Timely post for this thread here as well.  My 15 year old GD just gave up the ghost last week - I tried several times resetting it with the little red button on the bottom, and inserted and twisted the little allen wrench thingie, but no go. It just 'hums' when I turn it on.  

I don't have a garden so I don't compost, so I'll go to Home Depot in the next day or two for a new one, then call my wonderful, trusted, and reliable handyman to come and install it for me.


----------



## Katie H (Jul 26, 2018)

roadfix said:


> That's how I feel about dishwashers.....




Harley and Sparky to that, too.


----------



## Caslon (Jul 27, 2018)

Badger 5 disposers are a beast.  For his Christmas and Thanksgiving after dinner cleanups,  my brother seemingly got his moneys worth. He had it grinding up everything for 15 minutes straight, lol.  I was like...wow dude, really?  Impressive.

He treated it like a workhorse and had to replace one that wore out. He had to use the disposer reset button sometimes. No wonder.


----------



## rodentraiser (Jul 27, 2018)

Andy M. said:


> Is this because you cannot have one where you live?



I rent a room and I really doubt they'd let us have one here, even if I bought and installed it. I can't wait to move to my lot where I can BBQ and start a garden and compost stuff.


Love the pics of the dogs!

Actually, in the 80s I called the garbage disposal Old Faithful and the dog's nickname was Garbage Disposal. I never had any waste when I had him.


I'm surprised that so many people have GDs though. I can't remember the last time I actually saw one in someone's kitchen. I wondered if it was a regional thing.


----------



## Caslon (Jul 27, 2018)

I favor disposals for some leftover foods that otherwise would go in the kitchen trash can and start to ferment or start moving on their own after a few days.


----------



## rodentraiser (Jul 27, 2018)

Caslon said:


> I favor disposals for some leftover foods that otherwise would go in the kitchen trash can and start to ferment or start moving on their own after a few days.

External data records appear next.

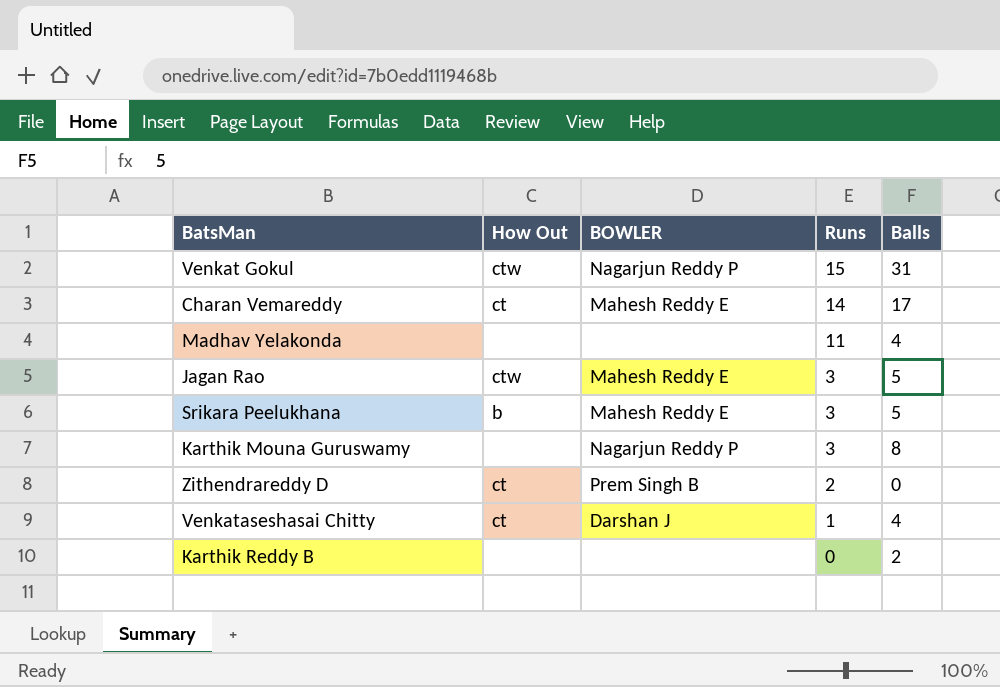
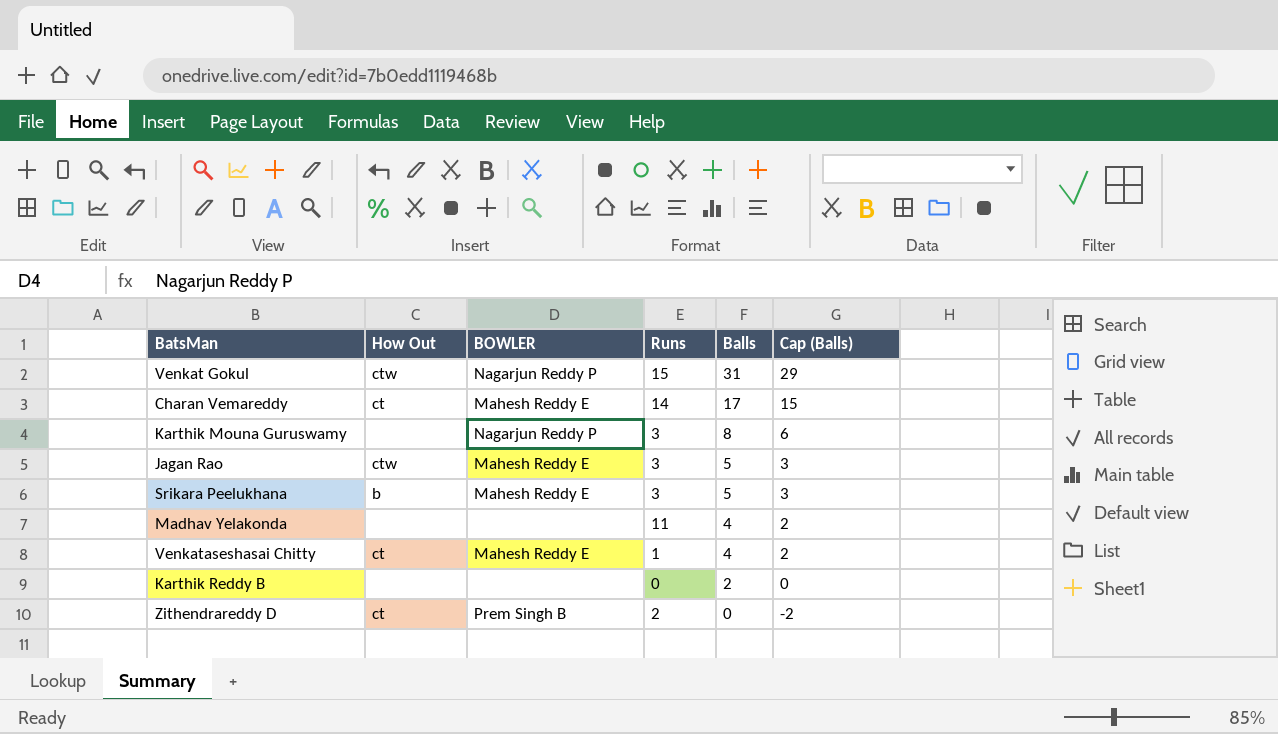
row order: Runs descending -> Balls descending
column Cap (Balls) | formula: none -> [Balls] - 2
Venkataseshasai Chitty | BOWLER: Darshan J -> Mahesh Reddy E

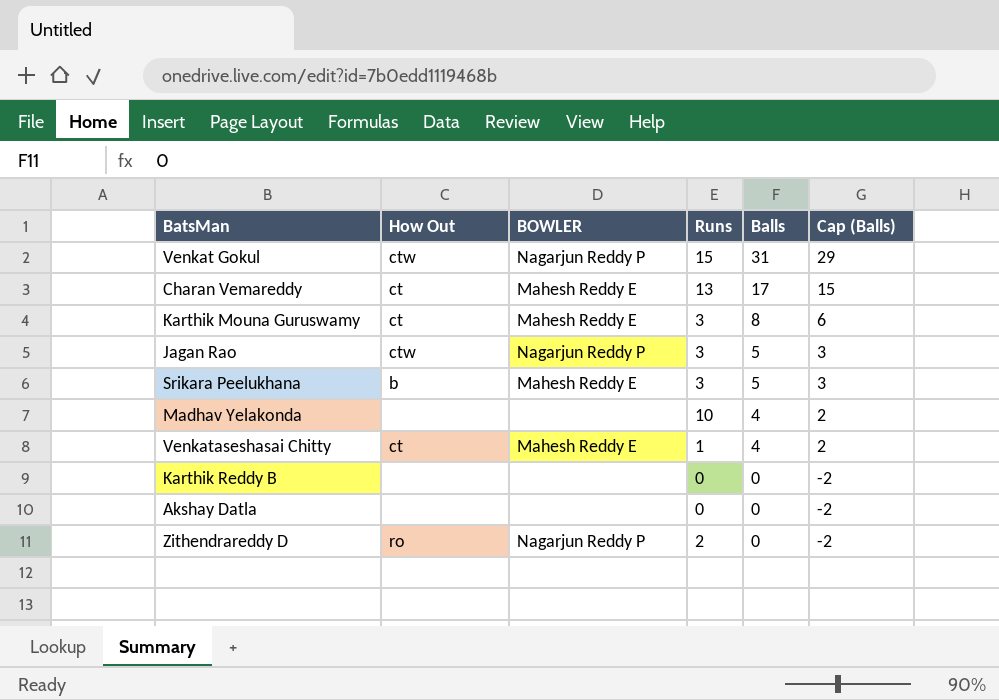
Charan Vemareddy | Runs: 14 -> 13
Karthik Mouna Guruswamy | How Out: none -> ct
Karthik Mouna Guruswamy | BOWLER: Nagarjun Reddy P -> Mahesh Reddy E
Jagan Rao | BOWLER: Mahesh Reddy E -> Nagarjun Reddy P
Madhav Yelakonda | Runs: 11 -> 10
Karthik Reddy B | Balls: 2 -> 0
Karthik Reddy B | Cap (Balls): 0 -> -2
row Akshay Datla: none -> none | none | 0 | 0 | -2
Zithendrareddy D | How Out: ct -> ro
Zithendrareddy D | BOWLER: Prem Singh B -> Nagarjun Reddy P

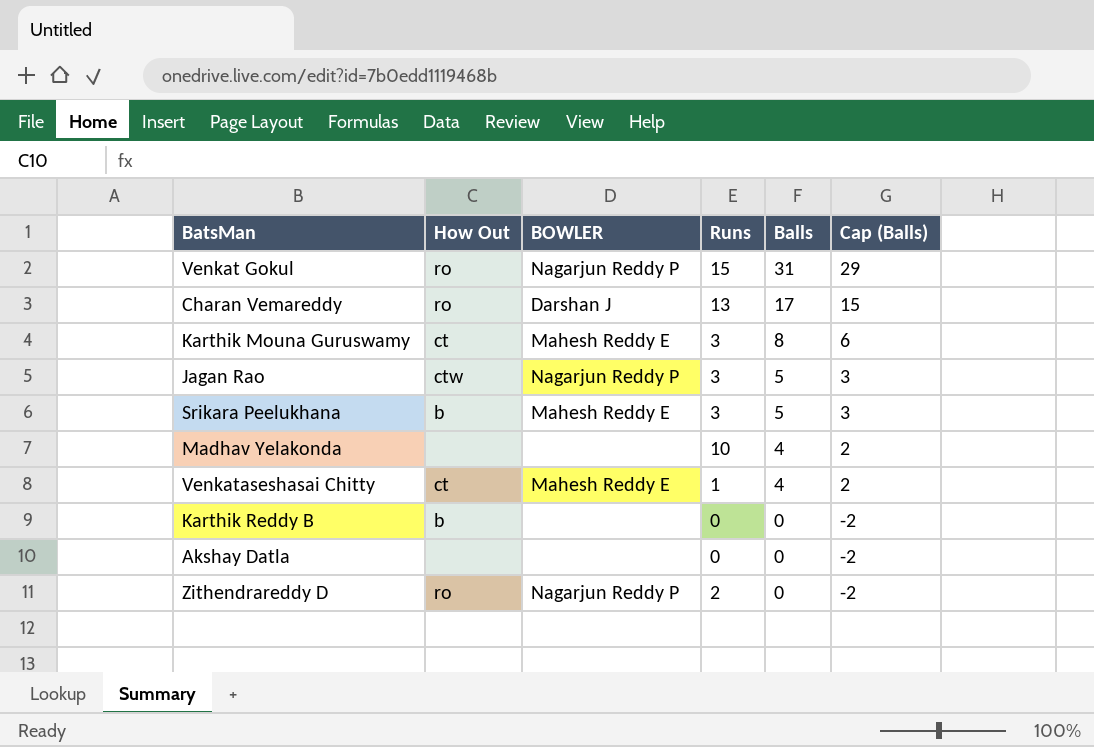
Venkat Gokul | How Out: ctw -> ro
Charan Vemareddy | How Out: ct -> ro
Charan Vemareddy | BOWLER: Mahesh Reddy E -> Darshan J
Karthik Reddy B | How Out: none -> b

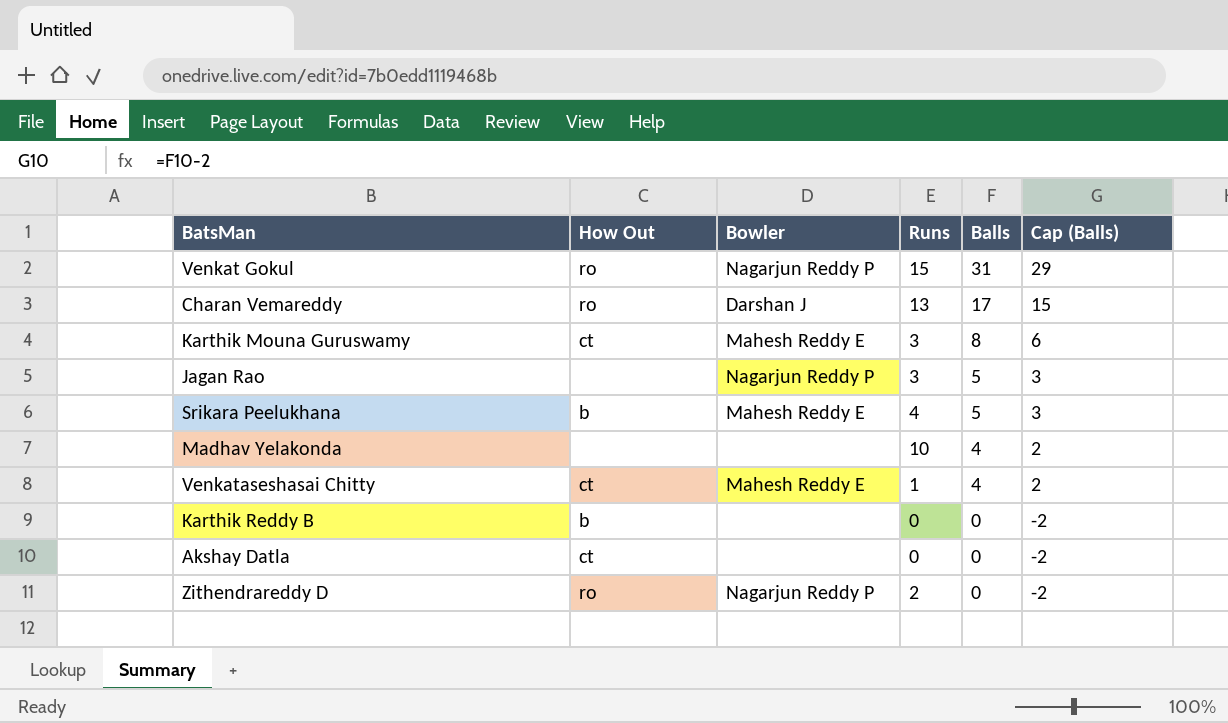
column name: BOWLER -> Bowler
Jagan Rao | How Out: ctw -> none
Srikara Peelukhana | Runs: 3 -> 4
Akshay Datla | How Out: none -> ct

LOL That reminds of something Erma Bombeck wrote in one of her books once: _"I opened the fridge door and a leftover reached for me..."_


----------



## Cooking Goddess (Jul 27, 2018)

I have a disposal, but most of its "food" is whatever I rinse from the dishes after the bulky stuff goes into the garbage can. We don't have a compost pile because there isn't a convenient place to put it...and I'm too lazy to bother with it anyway, since I'd have to tick-spray myself to get to it and tick check once I got back.  Besides, if I did composting, we would have almost nothing to toss into our bi-weekly trash pick-up service. We'd be basically paying $11 per pick-up for a few tissues and some little bit of misc. packaging from the two weeks. As it is, the total sum of our trash is, maybe, 1/3 of a cart...maybe.


----------



## Caslon (Jul 27, 2018)

Comedy relief: Should you run hot water or cold water when you run your disposal?  Some site had this plumber's
blog  who said you should always run COLD water when running a disposal.  What's funny is that he had some long drawn out scientific explanation as to why (to avoid a drain clog).


----------



## Mad Cook (Jul 27, 2018)

I rented a flat/apartment in the 1970s which had one. I thought it was the bee's knees. It was very noisy and the neighbours in the building complained. Never had one since and when I renovated the kitchen in my first "owned" house I never thought about installing one. By then they had lost a bit of kudos - they were accused of not being environmentally friendly - extravagant use of water (and the cost thereof if you live in a country or state where water use is metered or naturally ), ditto electricity. Maintenance was expensive too if they broke down. 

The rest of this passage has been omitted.